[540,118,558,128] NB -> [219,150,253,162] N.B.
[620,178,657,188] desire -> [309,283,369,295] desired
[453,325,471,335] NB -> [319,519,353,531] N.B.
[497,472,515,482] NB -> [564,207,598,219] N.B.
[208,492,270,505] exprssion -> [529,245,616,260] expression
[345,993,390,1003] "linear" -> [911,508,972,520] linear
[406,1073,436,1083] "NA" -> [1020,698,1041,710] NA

================================

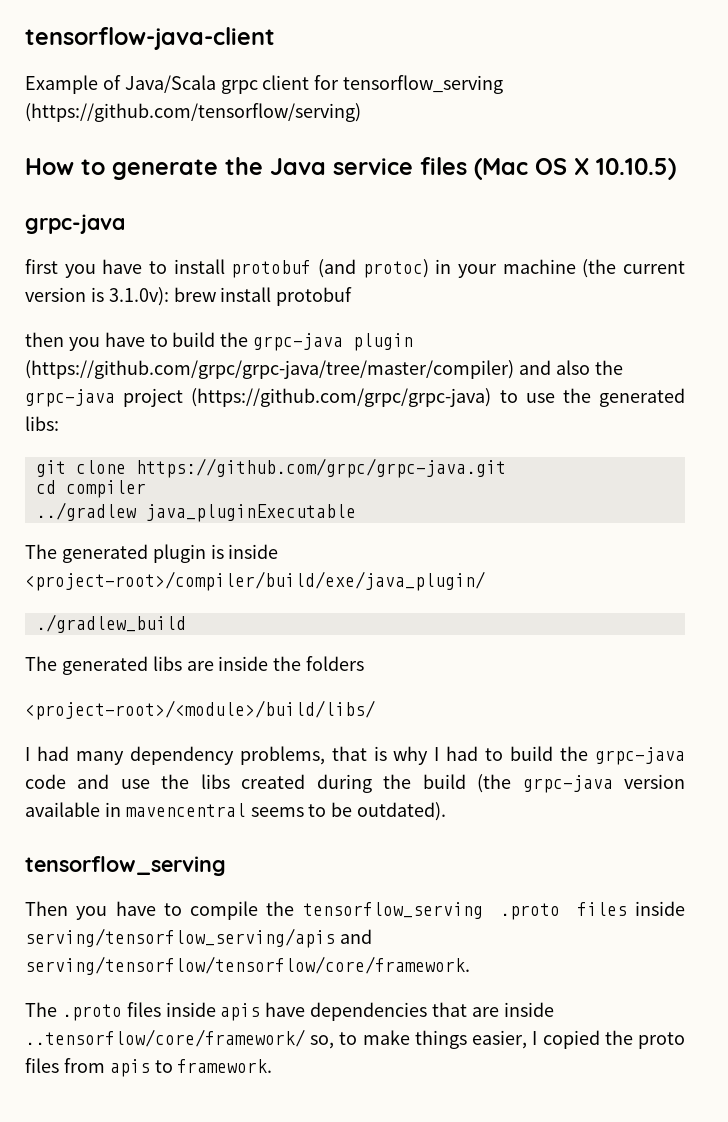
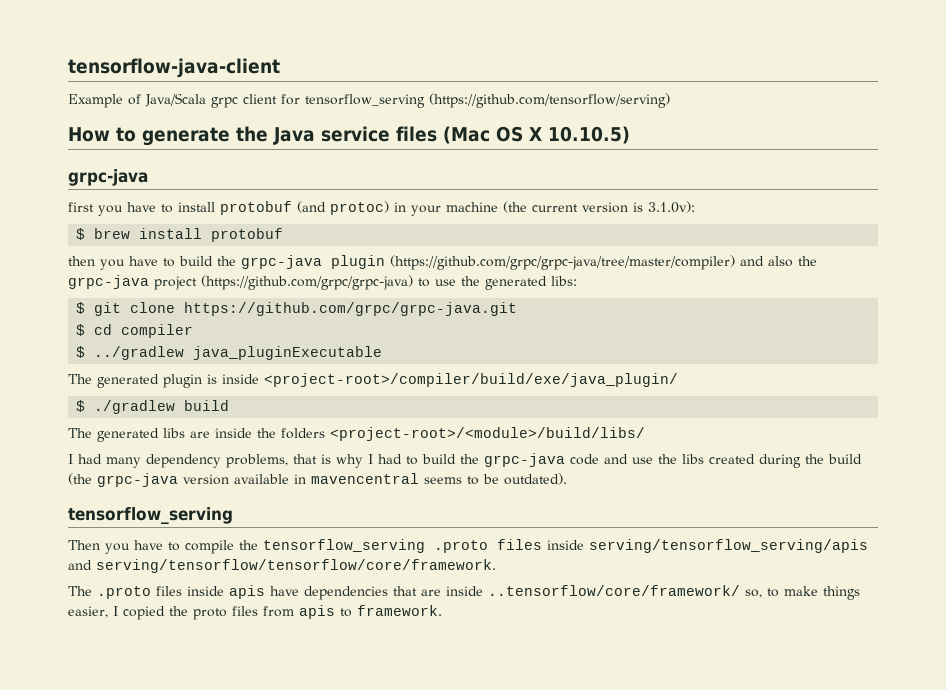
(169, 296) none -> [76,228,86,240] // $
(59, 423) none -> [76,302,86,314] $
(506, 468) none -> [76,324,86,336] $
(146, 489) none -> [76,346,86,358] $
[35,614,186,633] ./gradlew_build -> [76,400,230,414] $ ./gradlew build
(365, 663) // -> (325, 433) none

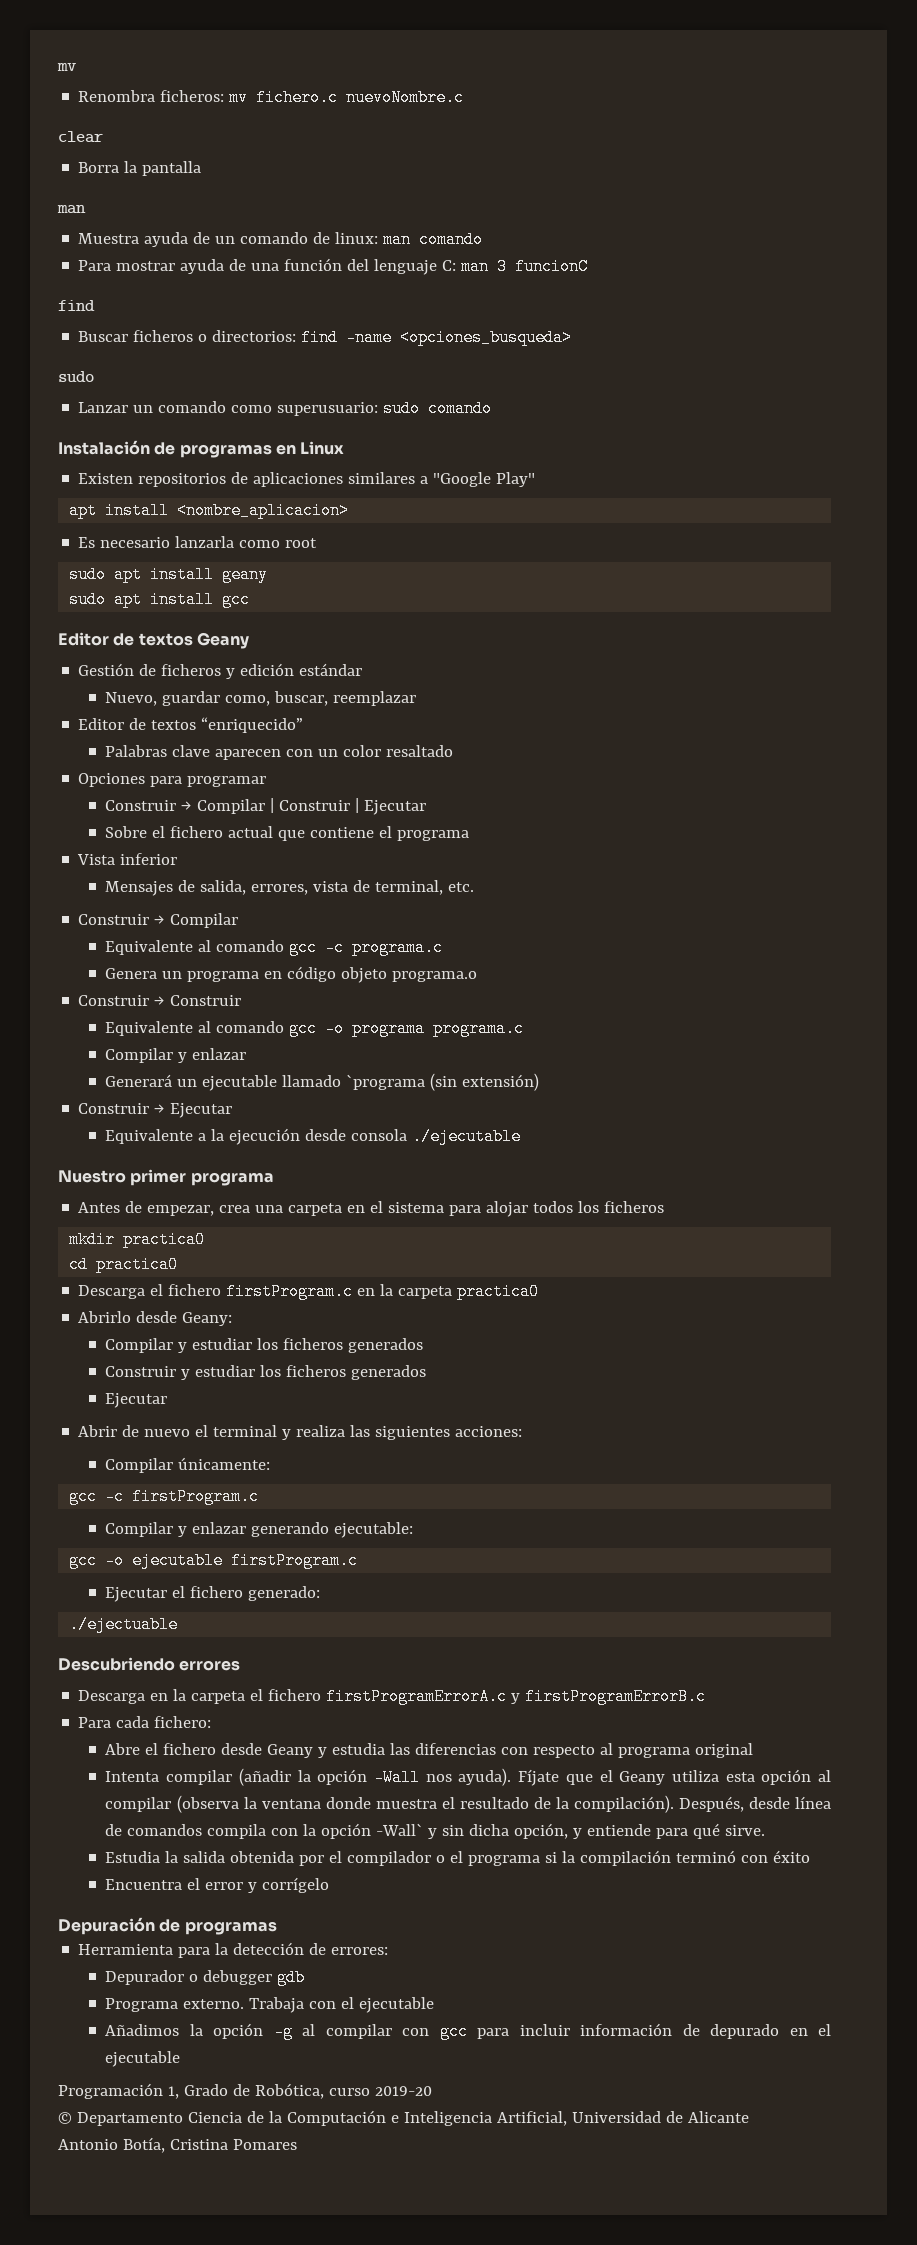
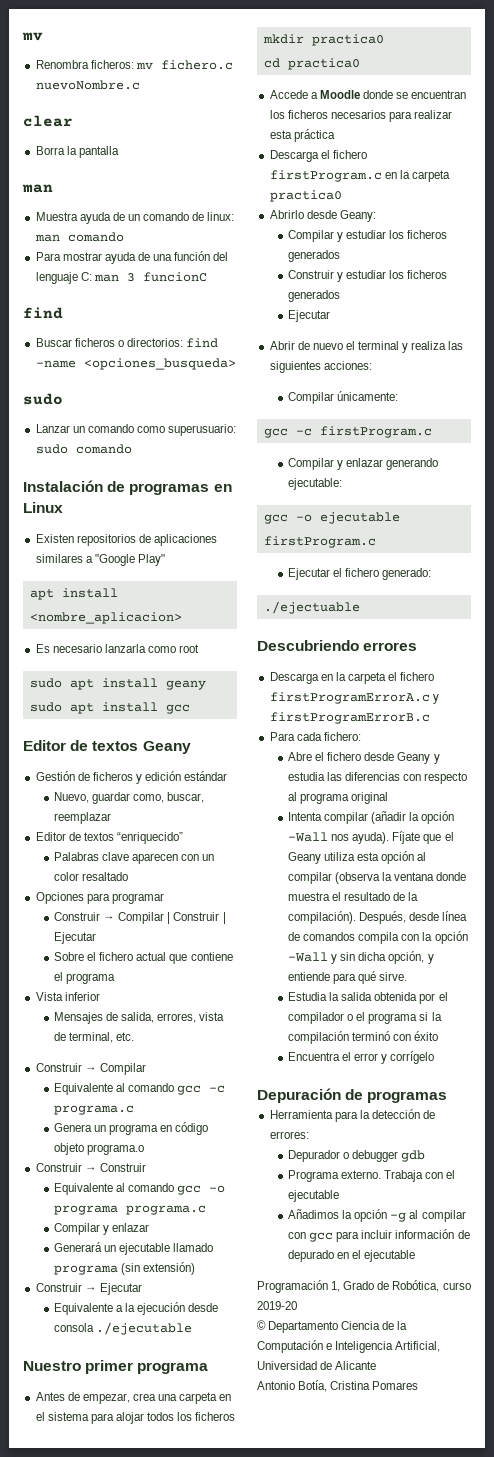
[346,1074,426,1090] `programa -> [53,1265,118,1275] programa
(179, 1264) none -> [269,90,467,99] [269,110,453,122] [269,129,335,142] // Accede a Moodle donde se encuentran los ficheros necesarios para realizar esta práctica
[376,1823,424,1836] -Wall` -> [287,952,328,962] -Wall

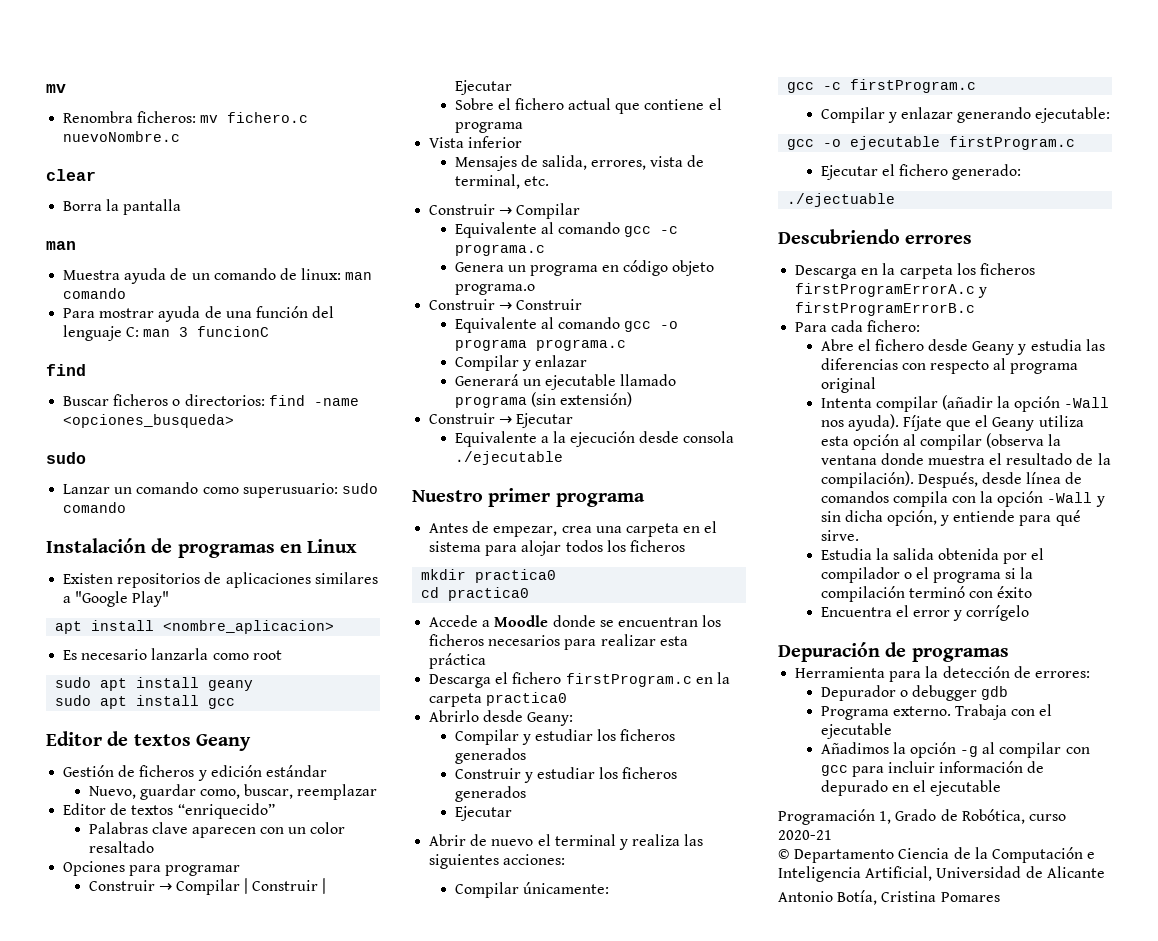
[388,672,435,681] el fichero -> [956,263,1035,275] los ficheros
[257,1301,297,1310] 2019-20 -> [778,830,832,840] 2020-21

================================

Activity: In the listing, find all lines with the string "ficheros" and copy them.

Solution for this problem:
(179, 1264) none -> [269,90,467,99] [269,110,453,122] [269,129,335,142] // Accede a Moodle donde se encuentran los ficheros necesarios para realizar esta práctica
[388,672,435,681] el fichero -> [956,263,1035,275] los ficheros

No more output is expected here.